I sat up, suddenly feeling no pain. I was shocked for a minute, simply staring at my Caius with new eyes. I could see him so clearly, I could see the light bouncing off his skin reflected like little rainbows. And he was so exquisitely beautiful now that it almost pained my eyes... My shock lasted for half a second before the most delicious scent to ever reach me assaulted my nose. I turned my newly crimson eyes to the frightened young woman who had been pushed into the room. Before I could think, her skull was ground to a soft, bloody pulp as I bit her erratically, draining blood from her very heart, tearing her tender breast apart. And, oh, she tasted heavenly, the blood heady on my lips and spilling all over my front, bathing me. She was spent in under ten seconds in my greed, and soon another woman was pushed through the door. She was disposed of much the same way before I could think rationally, although even then my throat still itched and swelled as though I had fallen slightly ill. I dropped the unfortunate woman, stepping back.

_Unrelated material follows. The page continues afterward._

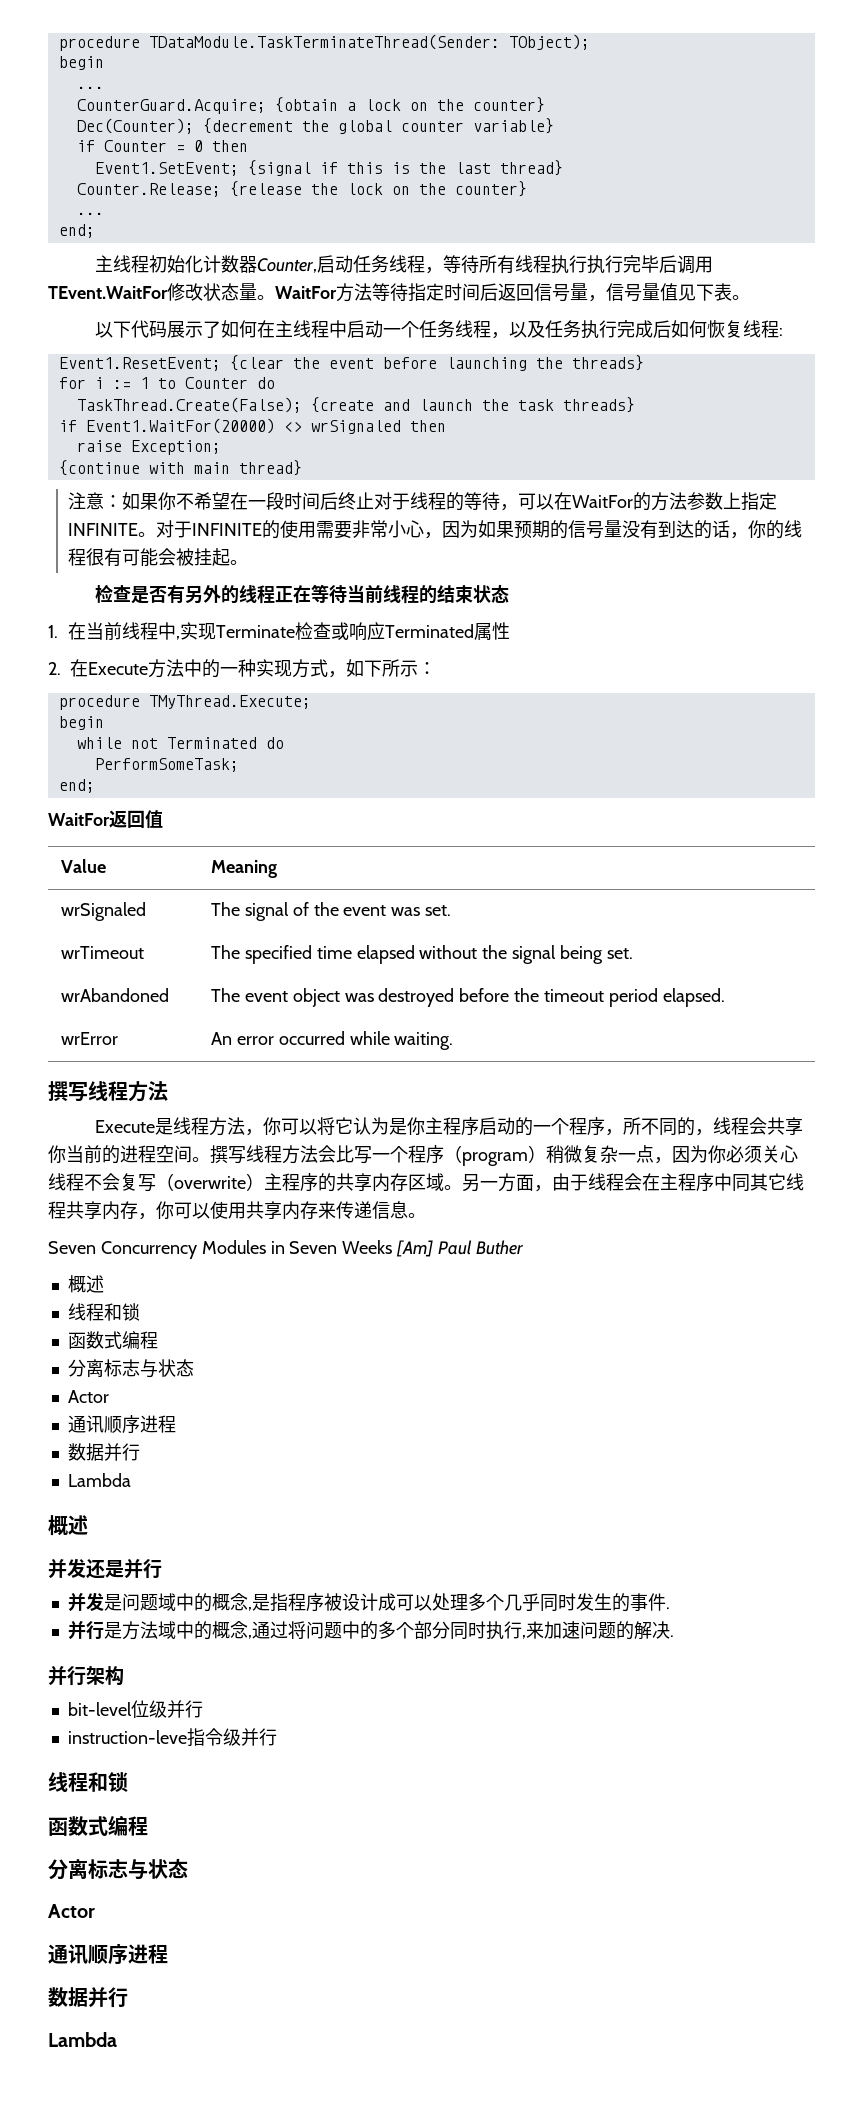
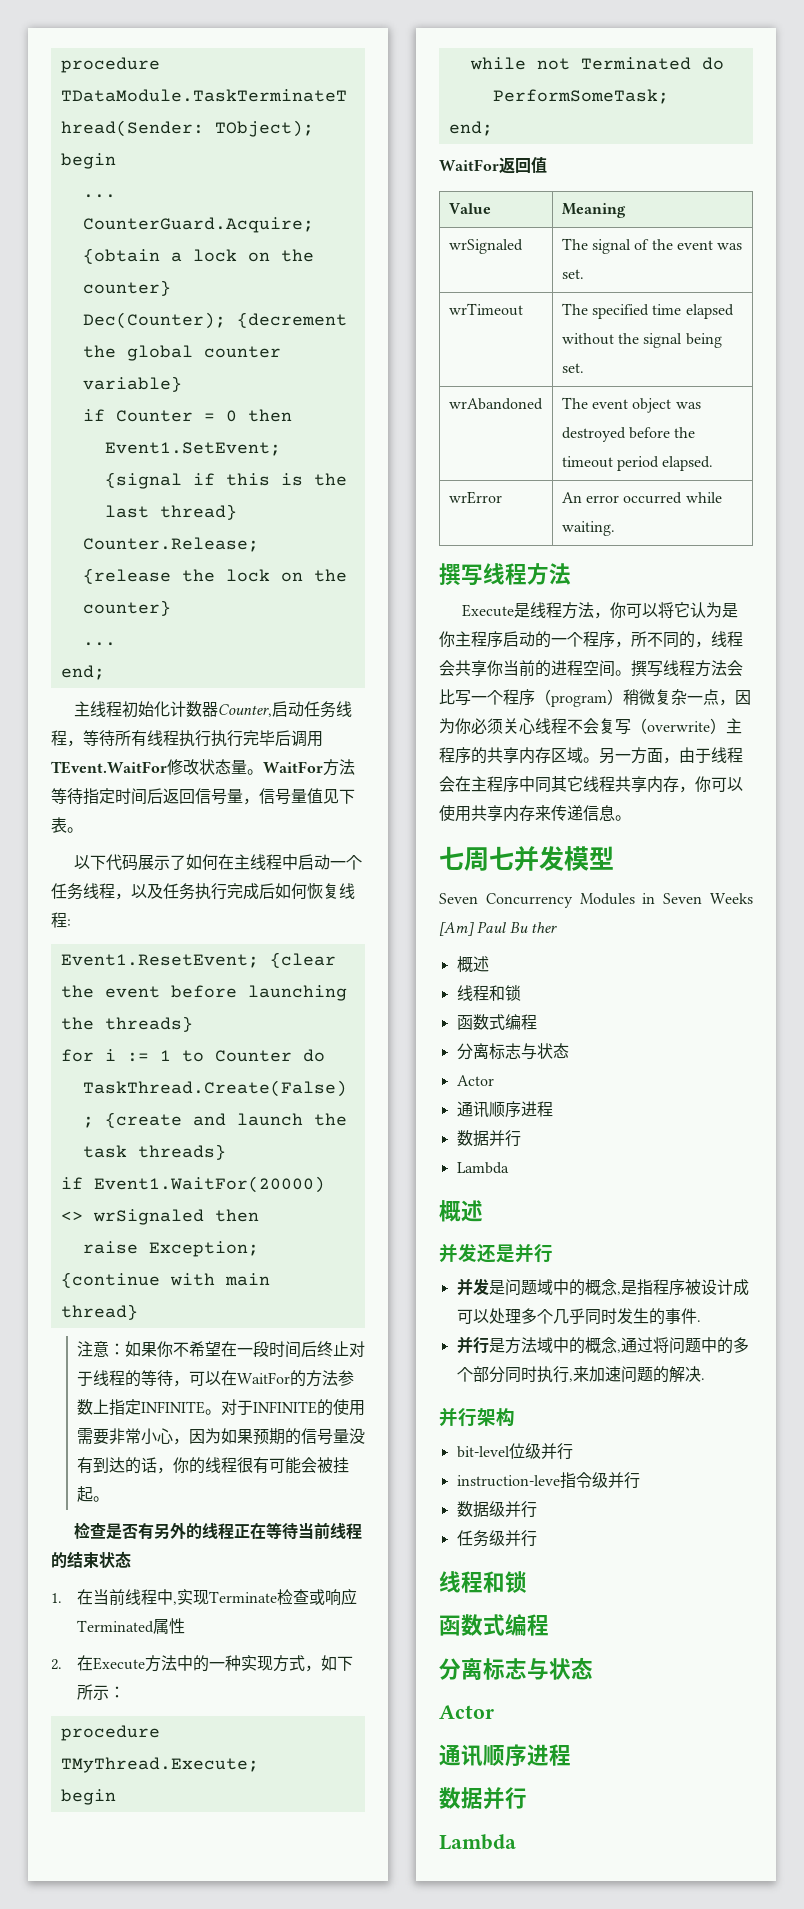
(426, 1215) none -> [439,846,614,871] // 七周七并发模型
[475,1240,524,1255] Buther -> [509,922,557,933] Bu ther
(277, 1737) none -> [456,1501,537,1518] [456,1530,537,1547] // 数据级并行 // 任务级并行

"... Caius?" I asked weakly, trembling. Strong hands- no longer cold, but temperate- touched my arms, turning into a gentle grip as I leaned back against their owner. Although I suddenly felt weightless, more powerful than anything, I wasn't sure of my ability to stand after killing two women with my bare hands. "What am I?" I asked, turning my face to meet his eyes. They were deep burgundy now, glowing eerily down at me.

"You are one of us." He said, removing one of his hands from my arm. He gently brought it up to wipe the blood from my face delicately, although I doubt it was of much use seeing as the liquid was coating me everywhere. "You are a vampire, to live forever with us and rule this world." His voice burned me. He leaned closer when I turned my head away, hiding my face in my hands in anguish.

"You shall be my beautiful snow-white queen."

_To be continued..._

_Disclaimer: I own none of this content, although I do own this idea and twist on Athenodora's story. I have also edited the lyrics posted above to fit the story better, but they are most definitely not mine. All standard disclaimers apply. _


	2. There's Only He

_Right from the moment when I met him, saw him,  
I said "he's gorgeous!" and I fell.  
In the world there's only he  
Who is beautiful as me  
So I think I'll let him woo and marry me._

The dry sobs of hysteria wracking my form soon passed, my obliging lord holding me in his arms until I calmed against him. I was almost ashamed as I spoke, but I could not stop the words that bubbled up my throat and out my lips. "Caius, I am thirsty..." I husked, surprised by the soft growl I heard in my voice. It sounded as though I had not spoken in days, and had not had a sip of water even longer.

"Then you will have more to drink, my love," he whispered into my ear. Before I could blink, another body was shoved through the door and trapped with no hope of escaping the savage thirst which had consumed my mind. I pounced on him- this one was an older boy fated to never reach full manhood- and plunged my teeth into his neck again and again and again. He tasted divine, but not nearly as sweet as the last two women. With more blood painting my pale skin and hair crimson, I finally felt nearly sated, although there was still an irritating little niggling at the back of my throat. I turned back to my lover, but before I could reach him he was already before me brushing my sticky and drying hair back.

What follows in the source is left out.